Re: It seemed JavaDStream.print() did not work when launching via yarn on a single node

2016-07-06 Thread Sean Owen
That's still causing the element to be printed on the remote
executors, not the driver. You'd have to collect the RDD and then
println, really. Also see DStream.print()

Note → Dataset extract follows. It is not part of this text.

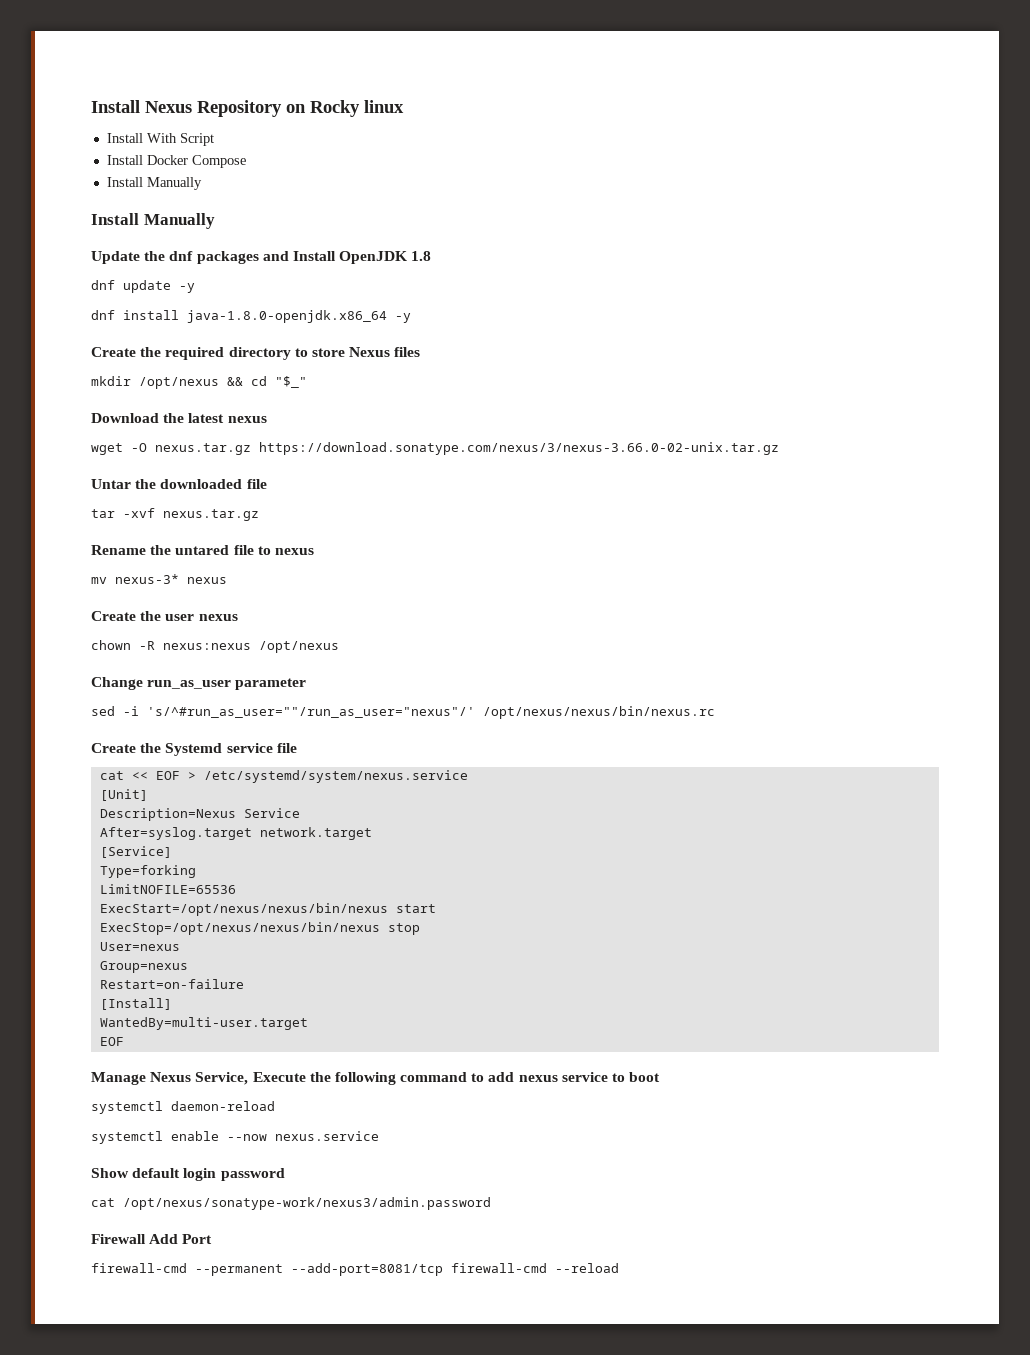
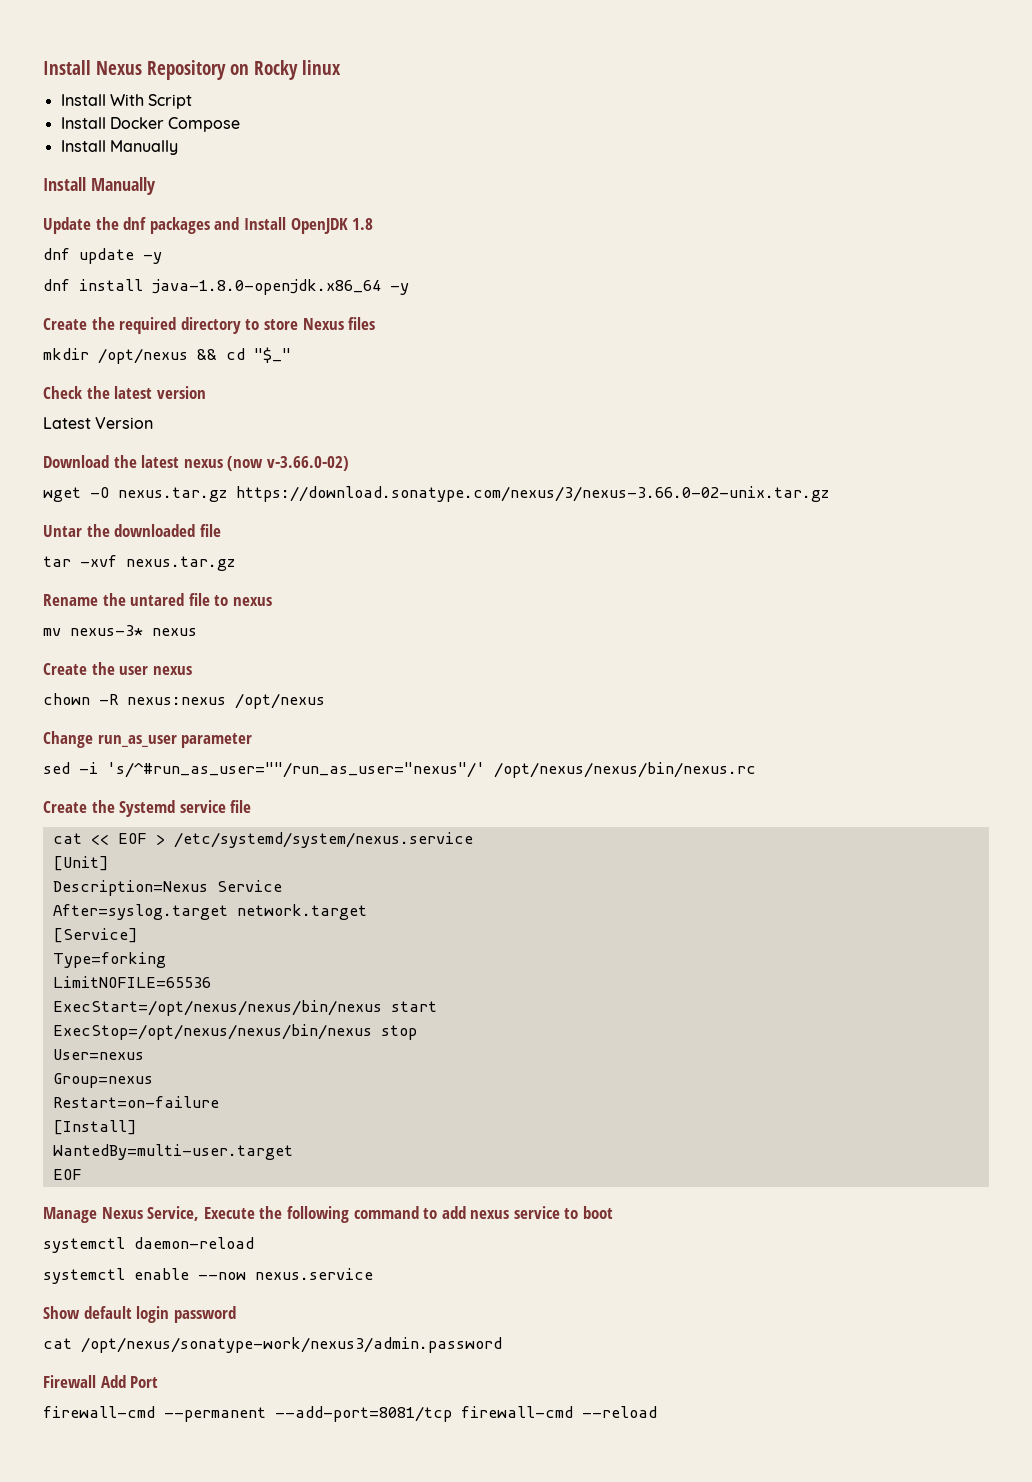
+ Check the latest version
+ Latest Version
- Download the latest nexus
+ Download the latest nexus (now v-3.66.0-02)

On Wed, Jul 6, 2016 at 1:07 PM, Rabin Banerjee
 wrote:
> It's not working because , you haven't collected the data.
>
> Try something like
>
> DStream.forEachRDD((rdd)=> {rdd.foreach(println)})
>
> Thanks,
> Rabin
>
>
> On Wed, Jul 6, 2016 at 5:05 PM, Yu Wei  wrote:
>>
>> Hi guys,
>>
>>
>> It seemed that when launching application via yarn on single node,
>> JavaDStream.print() did not work. However, occasionally it worked.
>>
>> If launch the same application in local mode, it always worked.
>>
>>
>> The code is as below,
>>
>> SparkConf conf = new SparkConf().setAppName("Monitor");
>> JavaStreamingContext jssc = new JavaStreamingContext(conf,
>> Durations.seconds(1));
>> JavaReceiverInputDStream inputDS = MQTTUtils.createStream(jssc,
>> "tcp://114.55.145.185:1883", "Control");
>> inputDS.print();
>> jssc.start();
>> jssc.awaitTermination();
>>
>>
>> Command for launching via yarn, (did not work)
>> spark-submit --master yarn --deploy-mode cluster --driver-memory 4g
>> --executor-memory 2g target/CollAna-1.0-SNAPSHOT.jar
>>
>> Command for launching via local mode (works)
>> spark-submit --master local[4] --driver-memory 4g --executor-memory 2g
>> --num-executors 4 target/CollAna-1.0-SNAPSHOT.jar
>>
>>
>> Any thoughts about the problem?
>>
>>
>> Thanks,
>>
>> Jared
>>
>

-
To unsubscribe e-mail: user-unsubscr...@spark.apache.org



Re: It seemed JavaDStream.print() did not work when launching via yarn on a single node

2016-07-06 Thread Rabin Banerjee
It's not working because , you haven't collected the data.

Try something like

DStream.forEachRDD((rdd)=> {rdd.foreach(println)})

Thanks,
Rabin


On Wed, Jul 6, 2016 at 5:05 PM, Yu Wei  wrote:

> Hi guys,
>
>
> It seemed that when launching application via yarn on single node,
> JavaDStream.print() did not work. However, occasionally it worked.
>
> If launch the same application in local mode, it always worked.
>
>
> The code is as below,
> SparkConf conf = new SparkConf().setAppName("Monitor");
> JavaStreamingContext jssc = new JavaStreamingContext(conf,
> Durations.seconds(1));
> JavaReceiverInputDStream inputDS = MQTTUtils.createStream(jssc,
> "tcp://114.55.145.185:1883", "Control");
> inputDS.print();
> jssc.start();
> jssc.awaitTermination();
>
>
> Command for launching via yarn, (did not work)
> spark-submit --master yarn --deploy-mode cluster --driver-memory 4g
> --executor-memory 2g target/CollAna-1.0-SNAPSHOT.jar
>
> Command for launching via local mode (works)
> spark-submit --master local[4] --driver-memory 4g --executor-memory 2g
> --num-executors 4 target/CollAna-1.0-SNAPSHOT.jar
>
>
> Any thoughts about the problem?
>
>
> Thanks,
> Jared
>
>